### Action item:
What is wanted is every line below from the one with "Liberation Mono, monospace" up to and including the one with "margin-left: 16px ->", retyped exactly, pictures excluded, nothing else.

### Provided data:
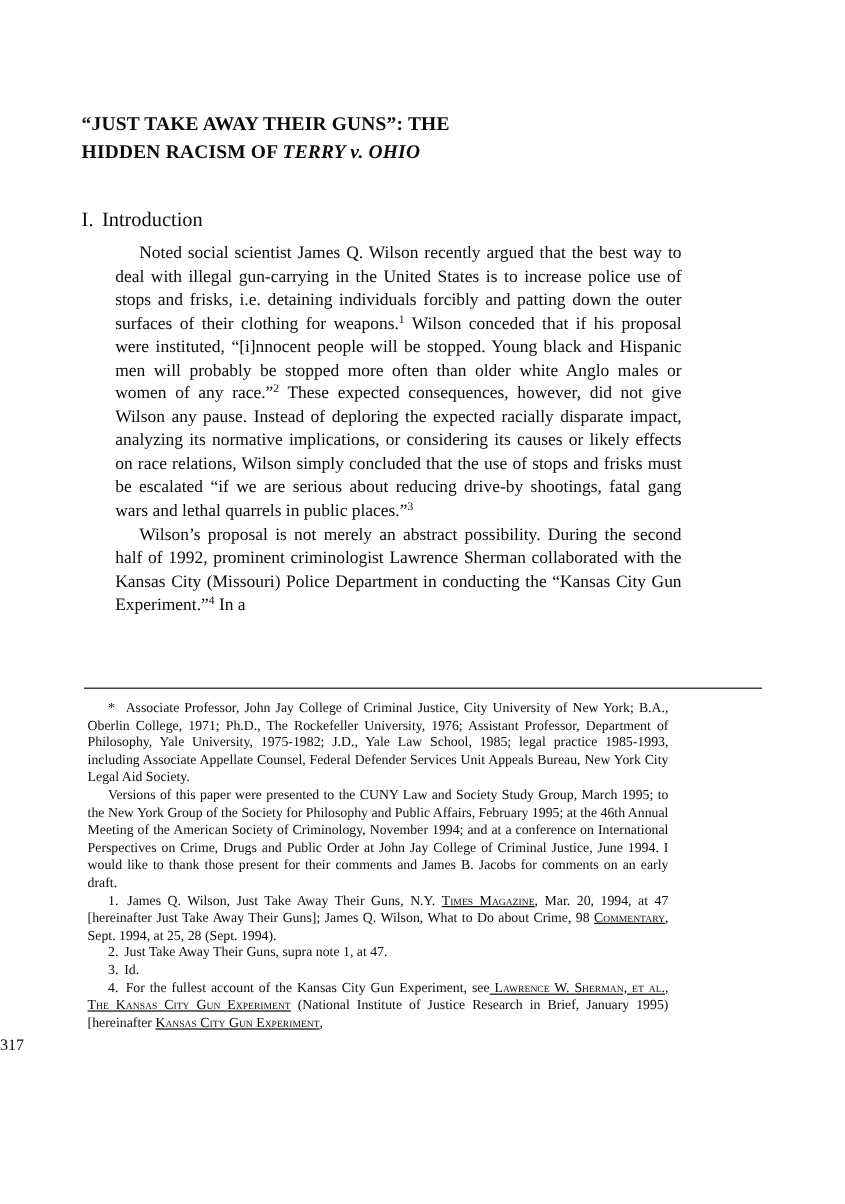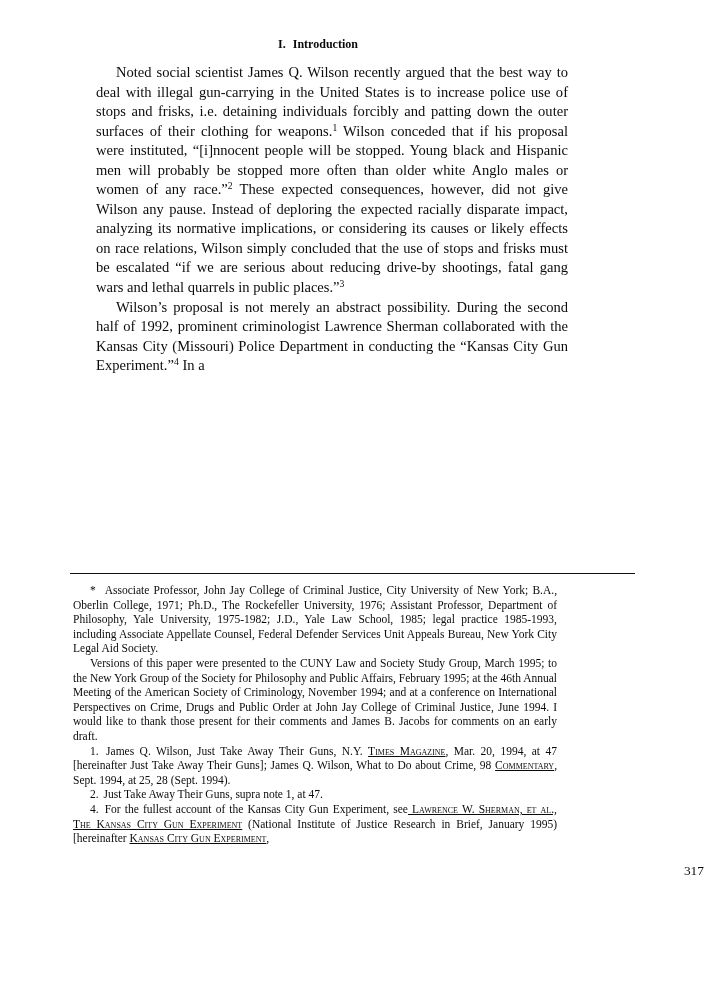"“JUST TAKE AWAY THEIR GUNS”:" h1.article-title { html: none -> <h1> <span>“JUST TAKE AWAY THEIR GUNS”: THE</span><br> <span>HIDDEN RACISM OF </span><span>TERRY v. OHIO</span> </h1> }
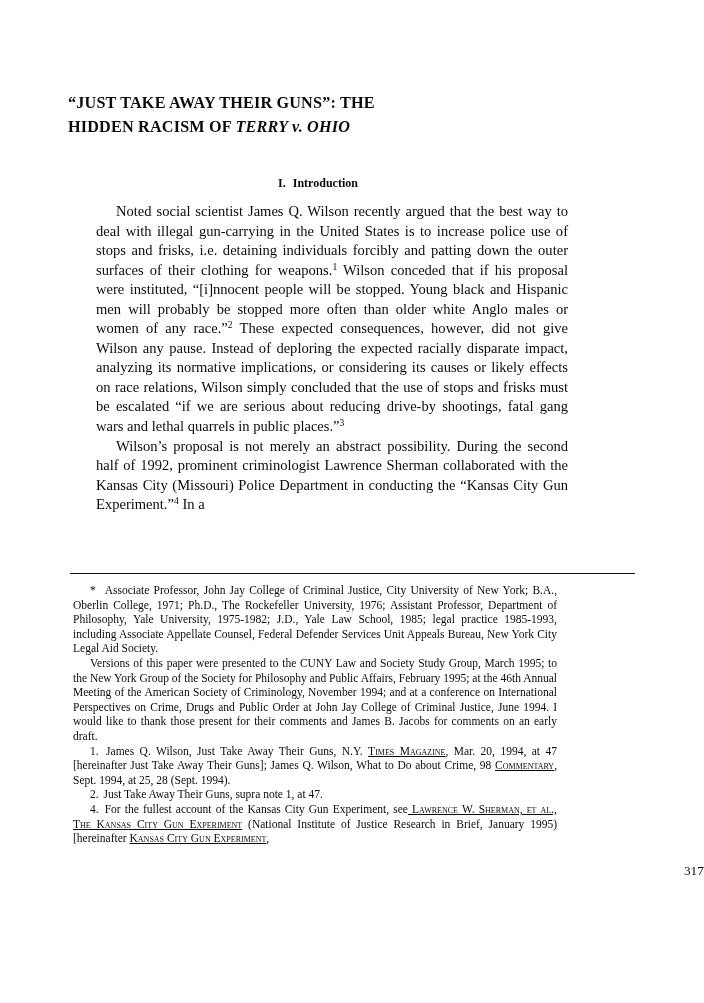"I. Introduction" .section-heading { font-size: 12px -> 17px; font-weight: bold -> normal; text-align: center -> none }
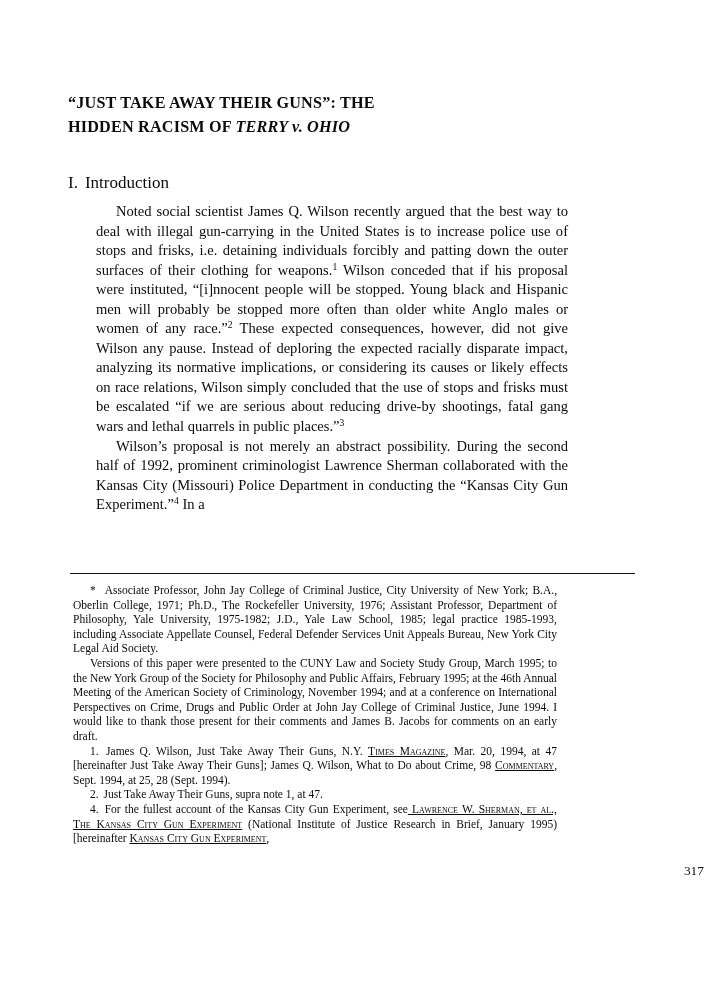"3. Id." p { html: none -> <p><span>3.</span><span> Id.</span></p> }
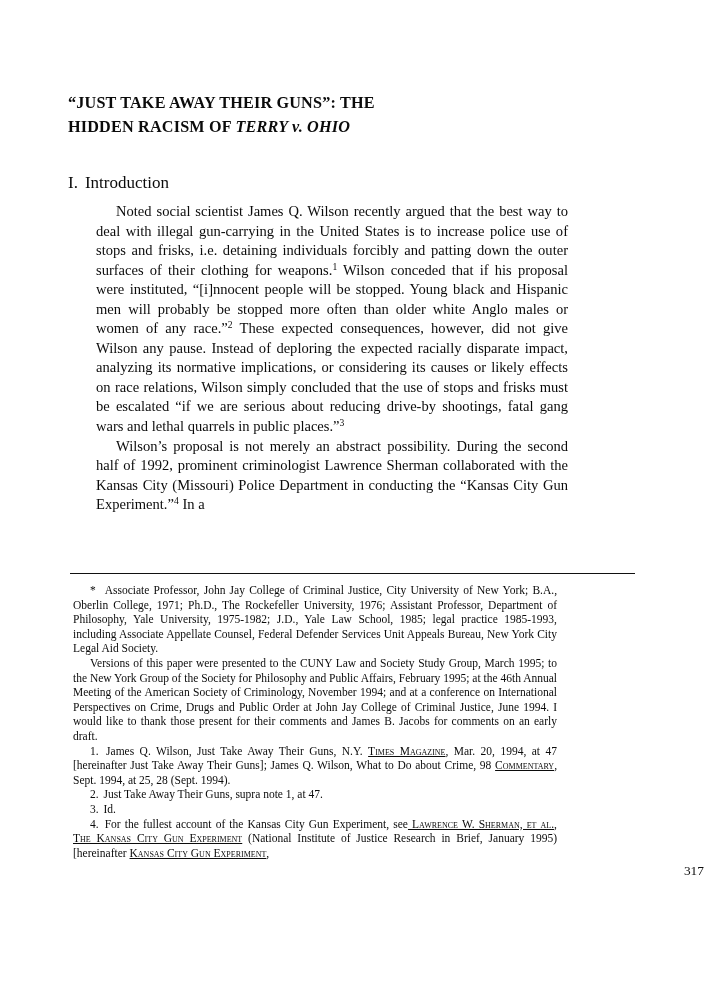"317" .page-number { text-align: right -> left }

--

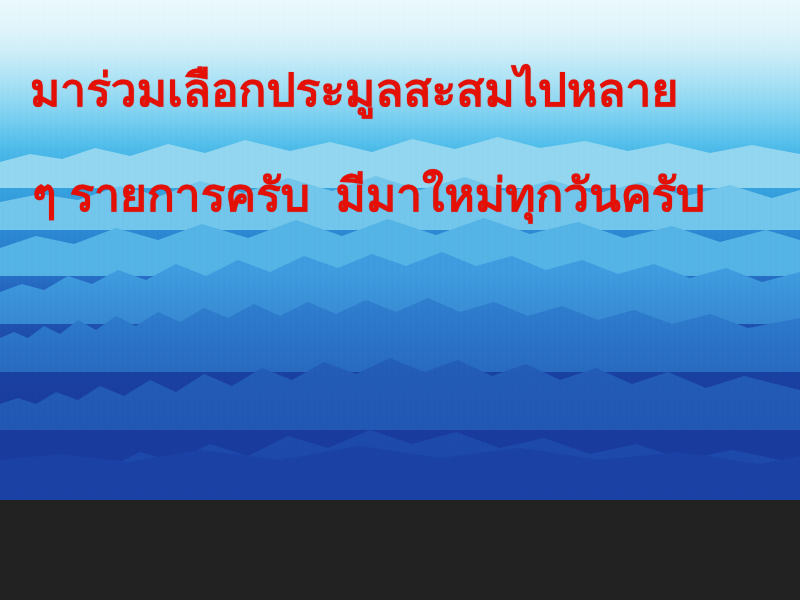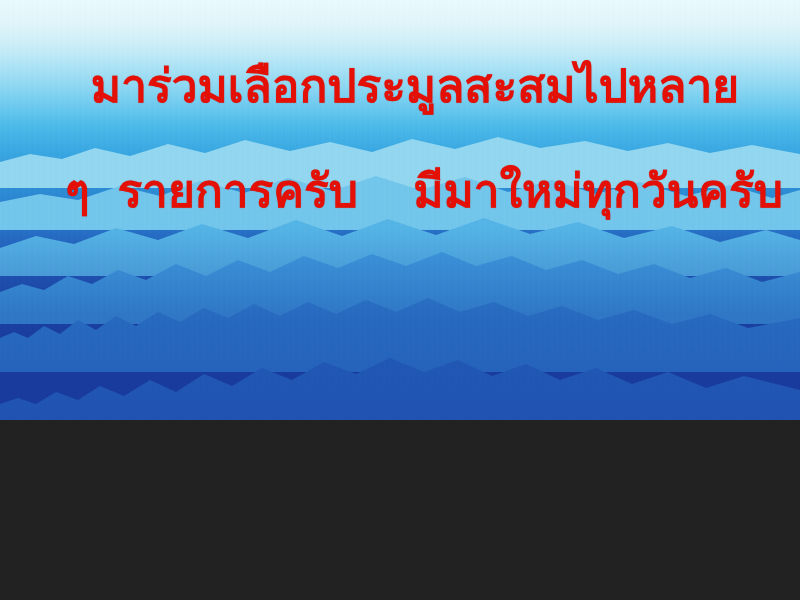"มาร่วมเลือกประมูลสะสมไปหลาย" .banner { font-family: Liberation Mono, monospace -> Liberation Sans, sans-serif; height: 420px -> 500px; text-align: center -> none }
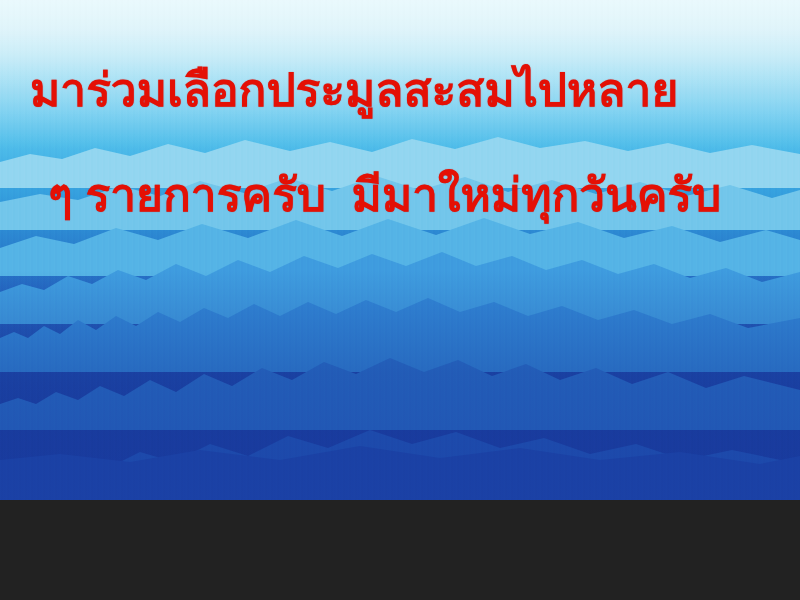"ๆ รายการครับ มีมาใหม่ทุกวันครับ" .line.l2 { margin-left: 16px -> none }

### Exercise result:
"มาร่วมเลือกประมูลสะสมไปหลาย" .banner { font-family: Liberation Mono, monospace -> Liberation Sans, sans-serif; height: 420px -> 500px; text-align: center -> none }
"ๆ รายการครับ มีมาใหม่ทุกวันครับ" .line.l2 { margin-left: 16px -> none }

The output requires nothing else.